Radiculitis is a general term used to describe a condition involving an inflammation of a nerve due to abnormal pressure. Symptoms typically follow the path of the nerve where the tissue originates in the spine and include varying degrees of pain, numbness and tingling or muscle weakness. The condition may occur anywhere along the neck, thoracic or lumbar spine. When detected and treated early, patients experience symptomatic relief and complete recovery.

 

Cervical Radiculitis

 

The discomfort commonly begins with localized neck pain. When nerves in the cervical 6 or 7 are involved, symptoms often include pain that extends from the neck to the front of the shoulder and down the outer edge of the arm and forearm. C6 involvement might also cause pain or numbness along the back side of the thumb and index finger. C7 nerve involvement can cause pain and numbness that extends down to the middle finger. If untreated, the affected arm may suffer muscle weakness.

 

Thoracic Radiculitis

 

Compressed nerves in the thoracic region commonly cause abnormal sensations in the chest area. Patients may experience numbness or tingling. Some feel as if a band was tightening around their chest.

 

Lumbar Radiculitis

 

In this region, individual nerves or the entire cauda equina nerve group may become affected. Sciatica is one of the more well-known conditions affecting the lumbar region and can produce symptoms down to the front or back of the leg. The discomfort might feel like burning or a sharp pain that often begins on one side of the lower back and extends into the hip, buttock and the back of the thigh. When the pain radiates to the front, patients also often experience pain in the groin area. The discomfort might also extend to the calf and foot. When the L5 nerve is involved, patients experience numbness in their great toe and along the inside of the foot. In severe cauda equina cases, a patient may lose control over the bladder and bowel. The condition is then considered an emergency and requires surgical intervention.

 

Radiculitis Causes

 

Many factors increase the risk of developing the condition. These include:

  • The natural aging process
  • Becoming overweight or obese
  • Smoking
  • Genetic predisposition
  • Chronically poor posture
  • Movements that repetitively put stress on the spinal column
  • Improper lifting techniques

Nerve compression and inflammation can also develop secondary to various biological abnormalities. These conditions include:

  • Bulging or herniated discs
  • Bone spurs
  • Degenerative bone diseases
  • Traumatic injury
  • Scoliosis
  • Spinal stenosis
  • Spondylolisthesis
  • Tumors

Radiculitis Treatments

The location of the discomfort, the severity and duration of symptoms are used to help diagnose the problem and determine a course of treatment. If left untreated, the condition may progress to permanent nerve damage.

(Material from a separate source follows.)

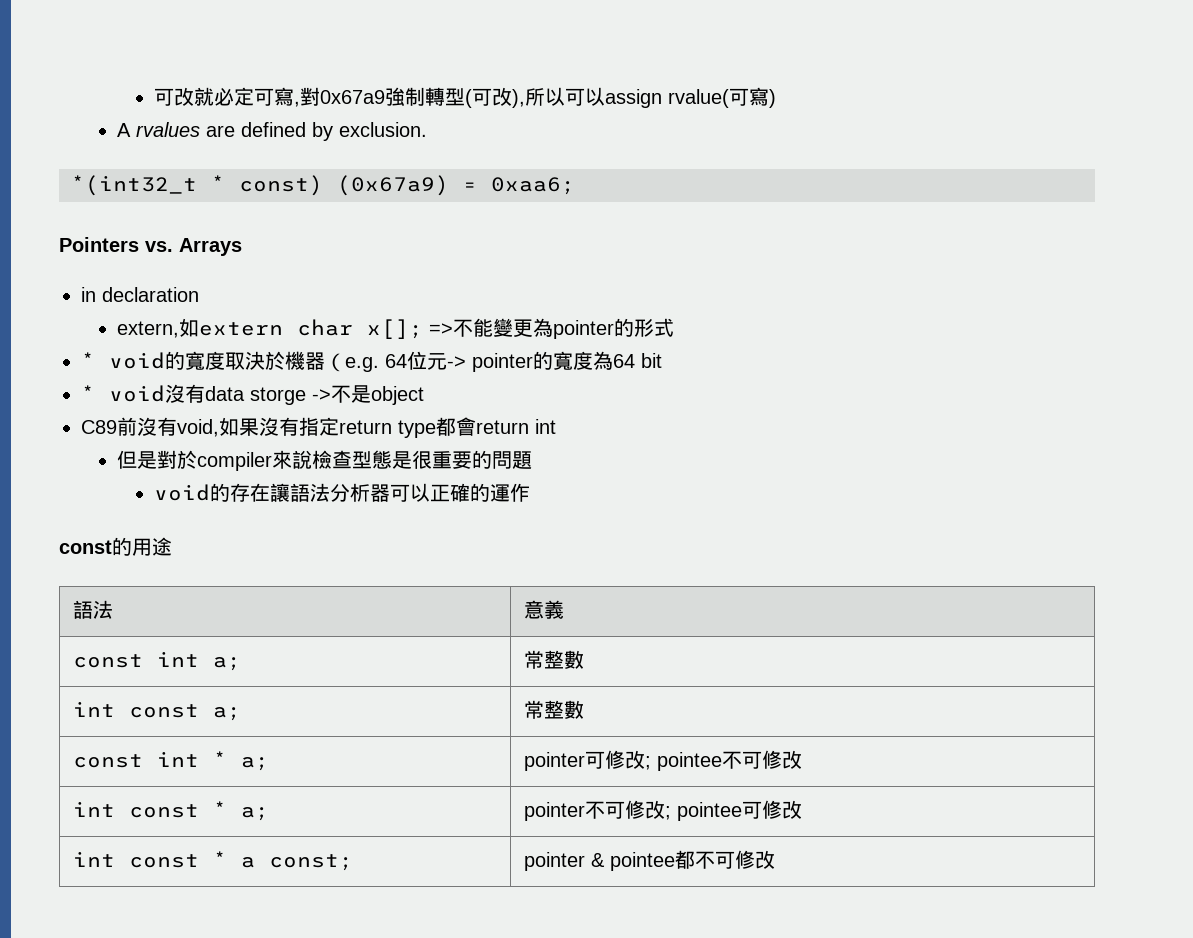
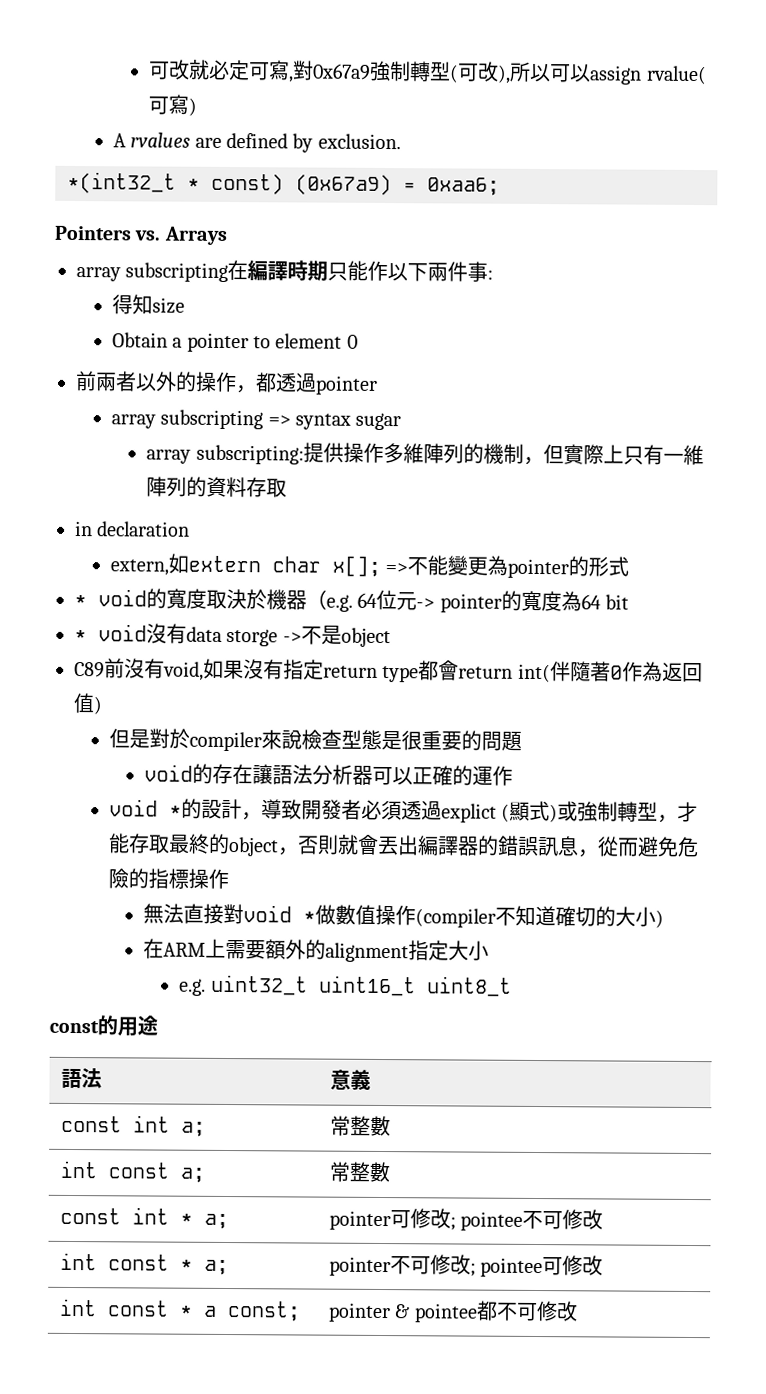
(242, 247) none -> [76,259,494,282] [111,294,185,315] [111,332,358,353] [75,371,378,395] [110,409,402,431] [146,442,704,466] [146,476,288,498] // array subscripting在編譯時期只能作以下兩件事: // 得知size // Obtain a pointer to element 0 // 前兩者以外的操作，都透過pointer // array subscripting => syntax sugar // array subscripting:提供操作多維陣列的機制，但實際上只有一維陣列的資料存取
[535,419,556,434] int -> [517,661,703,683] [73,693,102,715] int(伴隨著0作為返回值)
(530, 492) none -> [108,798,699,823] [107,833,699,858] [107,868,229,890] [143,903,665,928] [143,938,490,963] [179,974,512,997] // void *的設計，導致開發者必須透過explict (顯式)或強制轉型，才能存取最終的object，否則就會丟出編譯器的錯誤訊息，從而避免危險的指標操作 // 無法直接對void *做數值操作(compiler不知道確切的大小) // 在ARM上需要額外的alignment指定大小 // e.g. uint32_t uint16_t uint8_t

Once diagnosed, patients receive treatment based on the symptoms and a physical examination. The first course of action is often taking OTC analgesic and anti-inflammatory medications for mild to moderate pain along with modifying physical activity. Mild cases are also often helped by alternating hot and cold compresses.

Specific exercises recommended by a physician or physical therapy help alleviate pressure on the affected nerve. Deep tissue massage works to relax tightened muscles and decrease pain. Physicians may prescribe narcotic pain medication and anti-inflammatory formulations on a short-term basis if the patient experiences severe pain. Anti-inflammatory treatment might also include steroid injections or a combination of steroid and anesthetic injections in the affected spinal region, which alleviates inflammation, swelling and moderate to severe pain. Prescription muscle relaxant medications help relieve the stress on affected nerves by relaxing the surrounding muscles. Muscle relaxers also relieve painful muscle spasms.

In the majority of cases, traditional treatments and time allow the problem to heal in approximately two months without the need for surgical intervention. However, when conventional treatment methods fail to improve the condition, physicians may recommend that the patient undergo corrective surgery. Using minimally invasive techniques, surgeons decompress the affected nerve by eliminating bone spurs, repairing herniated discs, or removing growths. If you are considering surgery to alleviate the effects of your radiculitis, you know that finding the right physician can be a challenge. At Back Pain Centers of America (BPC), we make finding quality care easy—call us today at  1-844-201-1308 and one of our patient coordinators can match you with a board-certified specialist near you. Making the decision to have surgery can be hard, but finding a quality doctor shouldn’t be.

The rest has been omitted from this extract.